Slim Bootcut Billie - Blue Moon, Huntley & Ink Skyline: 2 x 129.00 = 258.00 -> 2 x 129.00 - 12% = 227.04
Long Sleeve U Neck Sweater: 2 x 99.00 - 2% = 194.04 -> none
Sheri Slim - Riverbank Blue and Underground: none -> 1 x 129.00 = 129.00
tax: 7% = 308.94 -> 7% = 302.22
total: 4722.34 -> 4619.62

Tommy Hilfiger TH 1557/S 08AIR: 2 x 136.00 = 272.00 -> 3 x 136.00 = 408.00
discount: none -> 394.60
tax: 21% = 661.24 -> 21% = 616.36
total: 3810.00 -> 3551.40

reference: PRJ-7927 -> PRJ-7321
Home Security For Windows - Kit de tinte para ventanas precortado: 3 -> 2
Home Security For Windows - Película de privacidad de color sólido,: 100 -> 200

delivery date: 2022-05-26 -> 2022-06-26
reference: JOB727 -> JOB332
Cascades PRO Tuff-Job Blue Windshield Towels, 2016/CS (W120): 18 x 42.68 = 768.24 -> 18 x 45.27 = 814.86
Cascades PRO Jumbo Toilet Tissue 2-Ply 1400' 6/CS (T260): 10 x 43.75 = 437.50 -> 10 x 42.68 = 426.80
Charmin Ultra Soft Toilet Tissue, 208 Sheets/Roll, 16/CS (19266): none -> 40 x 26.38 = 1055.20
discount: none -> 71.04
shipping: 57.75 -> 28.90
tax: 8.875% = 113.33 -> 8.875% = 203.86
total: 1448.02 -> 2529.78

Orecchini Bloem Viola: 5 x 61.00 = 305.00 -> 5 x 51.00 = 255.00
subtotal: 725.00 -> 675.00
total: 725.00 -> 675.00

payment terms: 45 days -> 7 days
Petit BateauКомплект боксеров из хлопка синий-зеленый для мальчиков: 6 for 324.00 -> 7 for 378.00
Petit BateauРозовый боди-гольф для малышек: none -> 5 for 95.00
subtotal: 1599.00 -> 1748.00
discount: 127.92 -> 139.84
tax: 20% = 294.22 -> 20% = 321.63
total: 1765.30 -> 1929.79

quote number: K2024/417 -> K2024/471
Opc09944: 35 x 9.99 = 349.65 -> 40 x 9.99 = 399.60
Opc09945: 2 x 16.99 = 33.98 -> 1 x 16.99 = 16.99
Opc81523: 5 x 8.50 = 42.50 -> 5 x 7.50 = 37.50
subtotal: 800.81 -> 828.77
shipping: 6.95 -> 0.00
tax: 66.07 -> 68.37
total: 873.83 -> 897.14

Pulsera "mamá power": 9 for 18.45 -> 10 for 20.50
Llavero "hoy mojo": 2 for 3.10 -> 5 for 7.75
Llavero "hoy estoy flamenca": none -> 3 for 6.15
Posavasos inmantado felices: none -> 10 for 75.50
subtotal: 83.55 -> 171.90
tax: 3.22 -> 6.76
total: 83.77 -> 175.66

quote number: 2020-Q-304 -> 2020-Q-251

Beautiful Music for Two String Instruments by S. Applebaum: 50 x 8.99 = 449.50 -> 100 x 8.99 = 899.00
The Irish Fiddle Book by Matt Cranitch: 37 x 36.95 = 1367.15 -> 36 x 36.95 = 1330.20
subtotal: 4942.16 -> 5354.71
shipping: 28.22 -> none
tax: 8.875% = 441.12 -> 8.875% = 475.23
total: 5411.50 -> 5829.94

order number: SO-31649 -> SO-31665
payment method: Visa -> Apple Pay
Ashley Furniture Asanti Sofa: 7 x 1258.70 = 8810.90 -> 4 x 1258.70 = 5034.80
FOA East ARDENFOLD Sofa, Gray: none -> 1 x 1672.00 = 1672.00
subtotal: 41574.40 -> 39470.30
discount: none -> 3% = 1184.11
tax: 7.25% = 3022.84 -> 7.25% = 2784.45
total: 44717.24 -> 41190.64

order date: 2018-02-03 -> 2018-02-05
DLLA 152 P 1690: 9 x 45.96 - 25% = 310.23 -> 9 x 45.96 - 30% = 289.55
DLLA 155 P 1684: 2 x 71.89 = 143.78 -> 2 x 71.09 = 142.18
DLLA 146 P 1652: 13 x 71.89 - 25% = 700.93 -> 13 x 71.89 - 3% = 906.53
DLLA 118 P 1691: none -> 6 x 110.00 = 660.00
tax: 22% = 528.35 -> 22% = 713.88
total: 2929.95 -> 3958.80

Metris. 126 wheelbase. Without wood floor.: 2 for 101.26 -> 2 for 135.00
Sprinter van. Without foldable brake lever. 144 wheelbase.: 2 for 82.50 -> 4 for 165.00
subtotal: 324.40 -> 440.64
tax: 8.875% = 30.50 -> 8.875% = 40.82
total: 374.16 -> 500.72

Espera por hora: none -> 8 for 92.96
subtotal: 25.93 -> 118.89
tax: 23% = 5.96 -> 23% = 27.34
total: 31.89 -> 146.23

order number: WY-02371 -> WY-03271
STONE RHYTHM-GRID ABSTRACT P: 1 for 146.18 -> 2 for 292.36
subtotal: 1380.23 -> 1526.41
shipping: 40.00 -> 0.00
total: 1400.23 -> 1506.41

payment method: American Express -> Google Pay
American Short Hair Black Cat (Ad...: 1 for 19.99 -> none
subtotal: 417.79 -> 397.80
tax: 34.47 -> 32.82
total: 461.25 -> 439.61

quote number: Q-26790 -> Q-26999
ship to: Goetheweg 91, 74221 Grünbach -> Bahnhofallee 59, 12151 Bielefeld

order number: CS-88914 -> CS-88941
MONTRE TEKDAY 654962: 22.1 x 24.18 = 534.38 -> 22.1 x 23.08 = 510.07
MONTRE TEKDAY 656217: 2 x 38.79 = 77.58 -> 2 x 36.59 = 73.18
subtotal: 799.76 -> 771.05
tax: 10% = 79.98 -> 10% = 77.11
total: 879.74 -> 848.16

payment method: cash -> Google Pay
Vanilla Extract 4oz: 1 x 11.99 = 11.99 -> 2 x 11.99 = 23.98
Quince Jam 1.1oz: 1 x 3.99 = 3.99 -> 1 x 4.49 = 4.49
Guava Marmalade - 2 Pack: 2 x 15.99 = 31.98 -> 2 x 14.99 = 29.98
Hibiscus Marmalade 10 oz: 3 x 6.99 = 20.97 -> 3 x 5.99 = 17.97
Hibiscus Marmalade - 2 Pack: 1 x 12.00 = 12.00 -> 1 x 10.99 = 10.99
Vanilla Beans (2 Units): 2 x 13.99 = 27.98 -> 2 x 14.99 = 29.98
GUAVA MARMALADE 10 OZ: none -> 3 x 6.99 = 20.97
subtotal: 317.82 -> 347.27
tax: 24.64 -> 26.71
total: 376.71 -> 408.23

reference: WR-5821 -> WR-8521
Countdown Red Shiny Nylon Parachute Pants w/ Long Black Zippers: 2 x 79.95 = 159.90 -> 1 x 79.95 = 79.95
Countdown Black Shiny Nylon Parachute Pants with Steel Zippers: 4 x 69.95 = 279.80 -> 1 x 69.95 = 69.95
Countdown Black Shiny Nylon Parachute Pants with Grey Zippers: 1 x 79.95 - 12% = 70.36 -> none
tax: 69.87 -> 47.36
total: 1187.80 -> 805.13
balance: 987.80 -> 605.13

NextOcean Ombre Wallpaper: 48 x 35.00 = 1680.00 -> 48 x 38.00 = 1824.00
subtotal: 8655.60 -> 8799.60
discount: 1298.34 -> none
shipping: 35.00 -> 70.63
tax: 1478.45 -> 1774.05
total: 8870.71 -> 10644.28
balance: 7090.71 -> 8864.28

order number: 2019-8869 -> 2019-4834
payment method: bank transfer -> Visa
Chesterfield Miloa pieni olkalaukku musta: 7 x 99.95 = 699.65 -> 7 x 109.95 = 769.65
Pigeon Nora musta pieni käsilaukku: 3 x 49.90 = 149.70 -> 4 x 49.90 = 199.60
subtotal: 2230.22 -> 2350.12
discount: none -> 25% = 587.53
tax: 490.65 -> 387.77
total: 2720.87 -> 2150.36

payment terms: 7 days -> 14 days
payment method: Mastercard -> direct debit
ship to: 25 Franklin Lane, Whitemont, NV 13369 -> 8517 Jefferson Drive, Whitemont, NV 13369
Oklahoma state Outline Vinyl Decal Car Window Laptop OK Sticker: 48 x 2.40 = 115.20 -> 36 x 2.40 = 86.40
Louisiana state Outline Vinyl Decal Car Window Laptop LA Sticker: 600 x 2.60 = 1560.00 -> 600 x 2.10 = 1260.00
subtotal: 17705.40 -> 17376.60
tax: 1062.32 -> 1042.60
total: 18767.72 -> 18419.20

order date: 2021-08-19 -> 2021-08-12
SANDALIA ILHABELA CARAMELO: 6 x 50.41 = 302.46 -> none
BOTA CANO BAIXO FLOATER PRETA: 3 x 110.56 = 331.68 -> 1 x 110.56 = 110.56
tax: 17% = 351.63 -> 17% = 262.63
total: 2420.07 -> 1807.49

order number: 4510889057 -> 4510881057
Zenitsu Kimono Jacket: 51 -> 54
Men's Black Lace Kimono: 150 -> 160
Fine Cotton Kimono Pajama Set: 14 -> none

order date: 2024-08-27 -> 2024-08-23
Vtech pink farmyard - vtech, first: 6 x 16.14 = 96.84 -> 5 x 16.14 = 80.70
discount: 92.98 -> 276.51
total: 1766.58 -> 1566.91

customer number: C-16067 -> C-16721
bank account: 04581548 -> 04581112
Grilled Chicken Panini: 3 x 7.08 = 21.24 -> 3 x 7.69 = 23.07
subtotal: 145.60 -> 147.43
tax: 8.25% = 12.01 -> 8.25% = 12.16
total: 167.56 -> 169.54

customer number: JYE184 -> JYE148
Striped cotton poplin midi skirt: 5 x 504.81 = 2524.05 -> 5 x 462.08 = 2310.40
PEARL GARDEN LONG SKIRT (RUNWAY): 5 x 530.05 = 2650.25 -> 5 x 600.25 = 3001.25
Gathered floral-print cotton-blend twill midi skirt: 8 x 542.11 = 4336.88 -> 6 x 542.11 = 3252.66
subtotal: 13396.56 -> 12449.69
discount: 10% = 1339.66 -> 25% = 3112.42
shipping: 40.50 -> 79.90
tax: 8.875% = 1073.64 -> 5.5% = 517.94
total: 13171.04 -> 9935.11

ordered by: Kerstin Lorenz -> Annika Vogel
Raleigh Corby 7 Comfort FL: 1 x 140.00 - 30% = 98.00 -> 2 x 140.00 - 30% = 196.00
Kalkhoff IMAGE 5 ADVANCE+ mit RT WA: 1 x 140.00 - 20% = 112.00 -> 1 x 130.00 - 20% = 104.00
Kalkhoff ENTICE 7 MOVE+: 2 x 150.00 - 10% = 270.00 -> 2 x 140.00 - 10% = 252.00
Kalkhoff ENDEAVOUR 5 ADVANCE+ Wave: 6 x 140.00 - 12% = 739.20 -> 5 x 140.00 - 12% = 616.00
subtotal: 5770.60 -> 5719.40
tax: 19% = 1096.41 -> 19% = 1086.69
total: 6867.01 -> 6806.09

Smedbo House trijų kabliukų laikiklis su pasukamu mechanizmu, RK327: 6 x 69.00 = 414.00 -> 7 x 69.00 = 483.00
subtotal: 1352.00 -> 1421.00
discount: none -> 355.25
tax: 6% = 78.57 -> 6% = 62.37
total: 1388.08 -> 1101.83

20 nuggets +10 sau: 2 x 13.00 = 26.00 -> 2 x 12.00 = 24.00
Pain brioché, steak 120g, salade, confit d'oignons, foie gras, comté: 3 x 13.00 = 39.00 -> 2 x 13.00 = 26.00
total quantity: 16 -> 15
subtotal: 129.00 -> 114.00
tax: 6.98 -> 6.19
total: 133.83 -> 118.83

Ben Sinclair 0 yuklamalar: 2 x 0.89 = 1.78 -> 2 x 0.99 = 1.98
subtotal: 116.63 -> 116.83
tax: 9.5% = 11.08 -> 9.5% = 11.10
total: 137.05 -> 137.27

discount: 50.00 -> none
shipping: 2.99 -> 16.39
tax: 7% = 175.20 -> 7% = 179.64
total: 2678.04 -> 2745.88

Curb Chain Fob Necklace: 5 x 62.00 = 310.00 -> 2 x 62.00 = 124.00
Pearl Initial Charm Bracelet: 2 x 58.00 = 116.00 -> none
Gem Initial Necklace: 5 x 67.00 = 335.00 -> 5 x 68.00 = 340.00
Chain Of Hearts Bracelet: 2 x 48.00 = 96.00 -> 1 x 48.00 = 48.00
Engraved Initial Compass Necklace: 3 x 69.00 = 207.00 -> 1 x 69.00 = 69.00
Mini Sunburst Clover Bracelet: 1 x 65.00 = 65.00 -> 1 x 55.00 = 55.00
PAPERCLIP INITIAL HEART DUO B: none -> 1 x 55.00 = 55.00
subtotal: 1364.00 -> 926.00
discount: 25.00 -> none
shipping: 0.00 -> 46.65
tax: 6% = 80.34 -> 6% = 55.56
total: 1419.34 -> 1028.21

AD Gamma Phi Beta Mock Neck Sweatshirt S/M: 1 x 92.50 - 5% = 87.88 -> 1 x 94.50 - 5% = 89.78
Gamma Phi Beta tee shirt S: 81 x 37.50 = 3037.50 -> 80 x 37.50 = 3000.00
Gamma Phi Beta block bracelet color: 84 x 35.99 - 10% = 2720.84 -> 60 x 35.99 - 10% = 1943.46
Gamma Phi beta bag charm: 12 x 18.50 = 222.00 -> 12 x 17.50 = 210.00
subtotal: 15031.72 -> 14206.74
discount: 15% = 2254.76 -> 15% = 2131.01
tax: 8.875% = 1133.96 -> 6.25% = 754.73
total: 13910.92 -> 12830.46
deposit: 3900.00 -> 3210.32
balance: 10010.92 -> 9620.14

### What this task involves
All that is wanted is a faithful reproduction of the line above with "quote number: Q-26790 -> Q-26999", the line with "subtotal: 799.76 -> 771.05", and every line in between.

### Response to this exercise
quote number: Q-26790 -> Q-26999
ship to: Goetheweg 91, 74221 Grünbach -> Bahnhofallee 59, 12151 Bielefeld

order number: CS-88914 -> CS-88941
MONTRE TEKDAY 654962: 22.1 x 24.18 = 534.38 -> 22.1 x 23.08 = 510.07
MONTRE TEKDAY 656217: 2 x 38.79 = 77.58 -> 2 x 36.59 = 73.18
subtotal: 799.76 -> 771.05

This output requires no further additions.